In Dos Luces’ case, corn takes center stage with both the Pulque and Chica made from 500 pounds (per batch) of Colorado malted blue corn. “It is the core of who we are,” said Belstock. The fruits, coffees, chocolates and other adjuncts that go into the brews are gathered from regions in South America and used whenever possible to keep the mix of traditional and modern. The high-quality ingredients are a major part of what makes Dos Luces beers unique.
But what doesn’t go inside Dos Luces’ beer is equally important — there are no hops and no typical grains just the corn. Why is this so important? There will never be a hoppy flavor and these will be some of the most delicious gluten free beers you will be able to get ahold of locally. This is a beer for people who are looking to expand beer horizons or are leery of over-hopped libations.
We have tried several gluten-free beers in our time and we can say this is one of the most enjoyable. Do not assume that because these beers don’t have hops or grain that they aren’t flavorful. It is the opposite, they burst with flavors. We started with the base beers the Chicha-Inti and Pulque-Metzli. You are immediately struck by the spices which take the place of hops in these brews. The Chicha pops with clove while the Pulque hits you with cinnamon. The Chicha is sweeter while there is a hint of sour-sweet in the Pulque.
Served in eight-ounce ceramic cups you almost forgot you’re enjoying a beer. That is until you get a few sips in and they hit you. These aren’t powerful beers — coming in at five and seven percent respectively — but the flavors beg you to go back for more. If you want more than eight ounces you can opt for the 32-ounce pitcher that comes along with as many ceramic mugs as you have friends. It’s about the experience of the beer, it’s meant to be shared and appreciated in a group.

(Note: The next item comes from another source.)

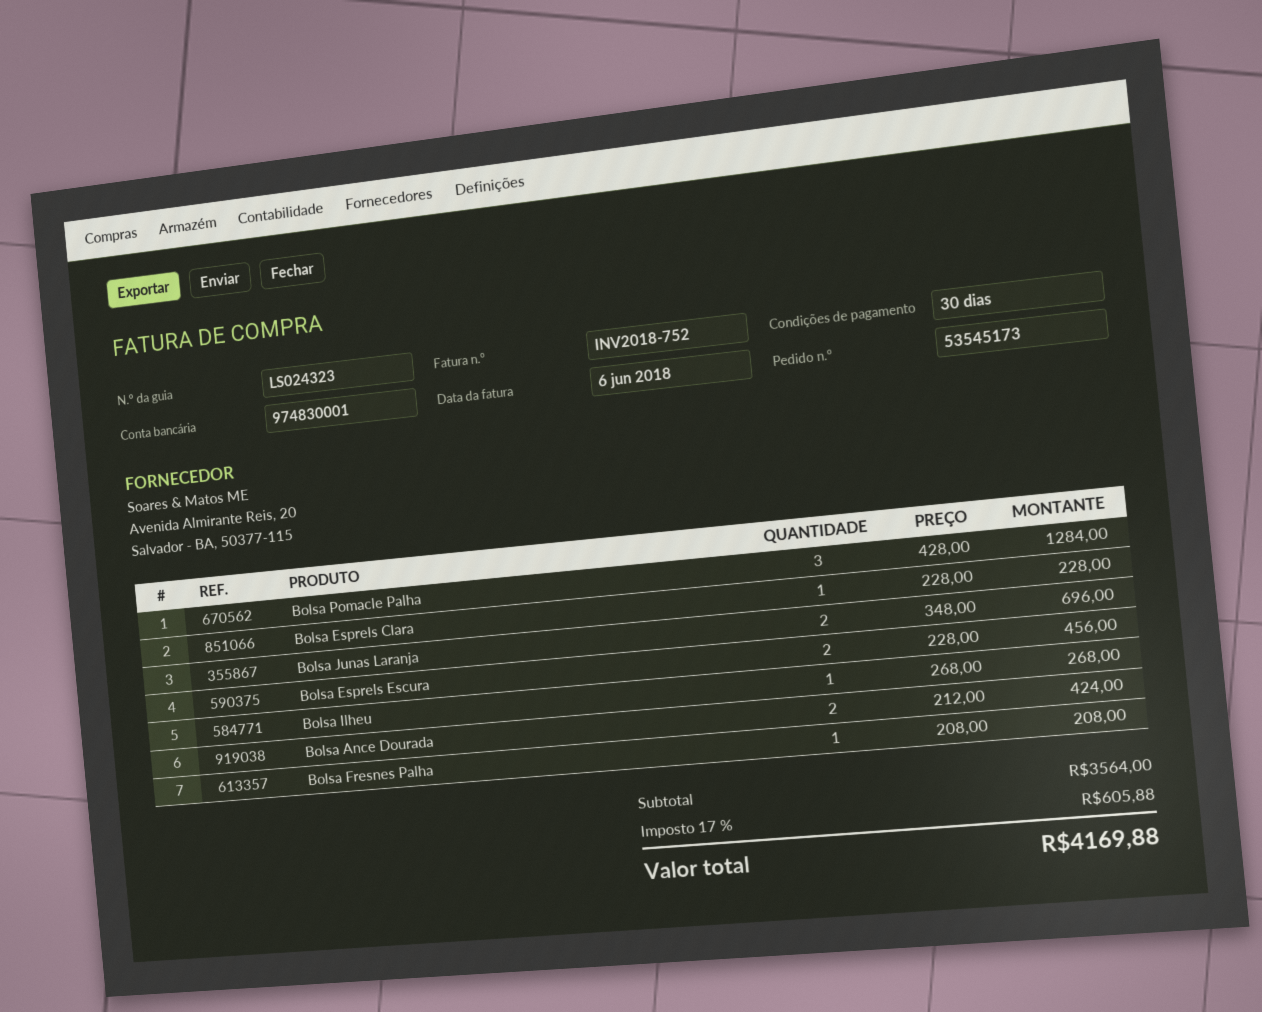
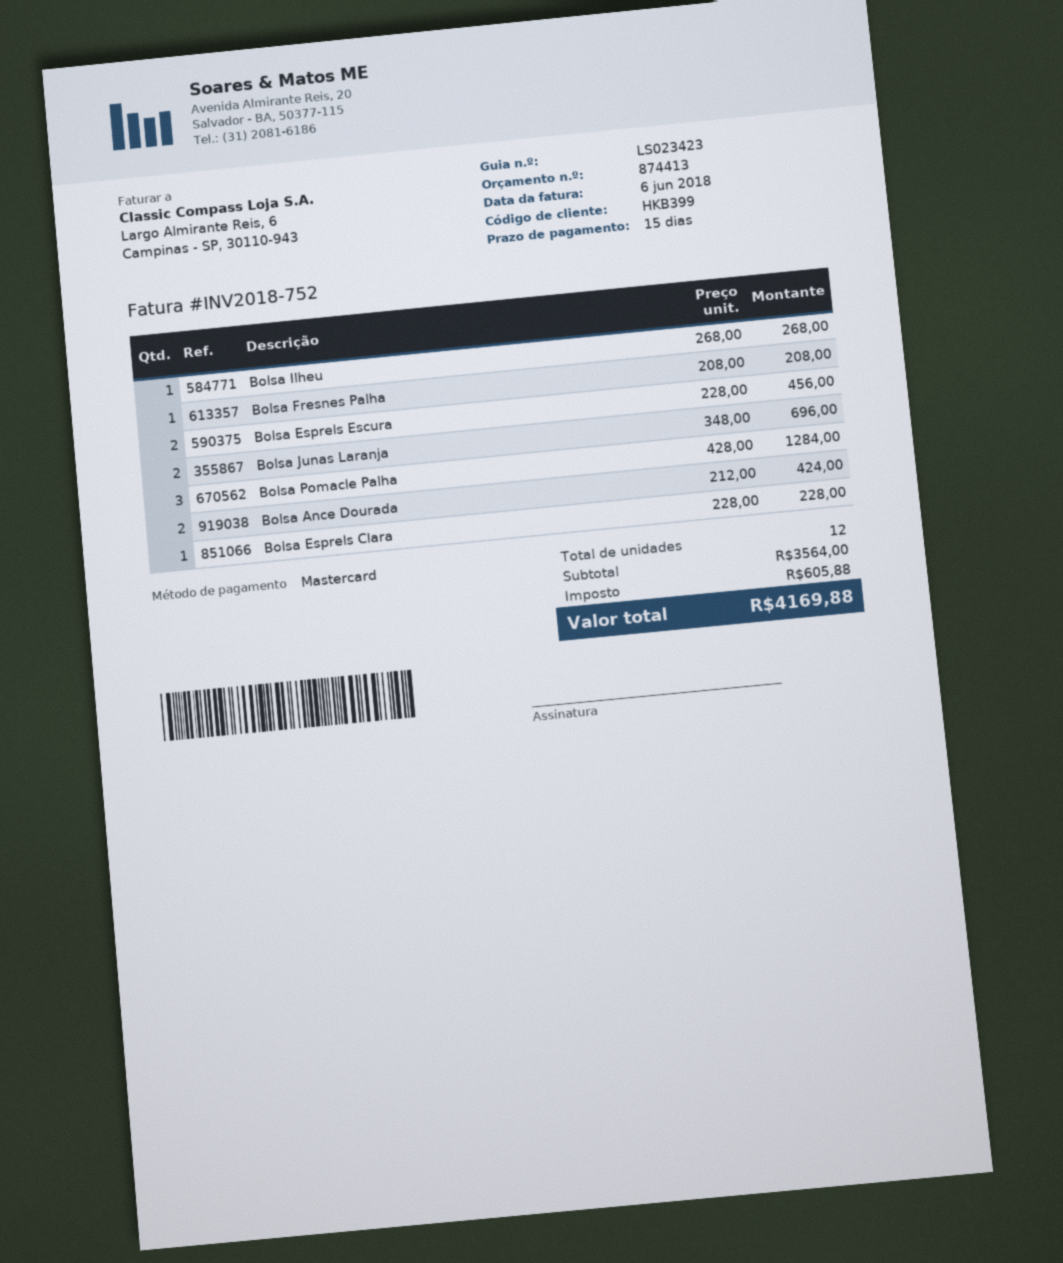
delivery note number: LS024323 -> LS023423
payment terms: 30 days -> 15 days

Like the beer, the brewery itself is meant to be experienced. Dos Luces which stands for two lights also represents the two beer styles. The Chicha is named Inti after the Inca God of the Sun and the Pulque is called Metzli after the Aztec God of the Moon. The layout of the brewery and the décor transports you with representations of those gods. There is still football (both kinds) on the televisions for those who prefer the modern. There are also guest taps – you will almost always find one hoppy beer on tap — but we recommend sticking to the Chicha and Pulque.
The layout of the brewery is also based on pre-Colombian mythology and it’s broken into three separate areas. There is the upper — the front of the brewery glowing with lights and a robust potted plot as the focal point. It’s peaceful and spiritual. As you move back you walk through the brewery space, which is the middle. This middle represents the workspace. Lastly, there is the lower which is the back of the brewery, the cave where you can be tucked away from the world.
If you are looking for something different Dos Luces should be on your list. Enjoy more than the beer dive into a different type of beer culture. Belstock put it best, “come take part in the experience of Dos Luces.”
Dos Luces is located on 1236 South Broadway, Denver. It is open Sunday 12-9 p.m., Monday it is closed, Tuesday through Thursday 4-10p.m. and Saturday 12-10 p.m.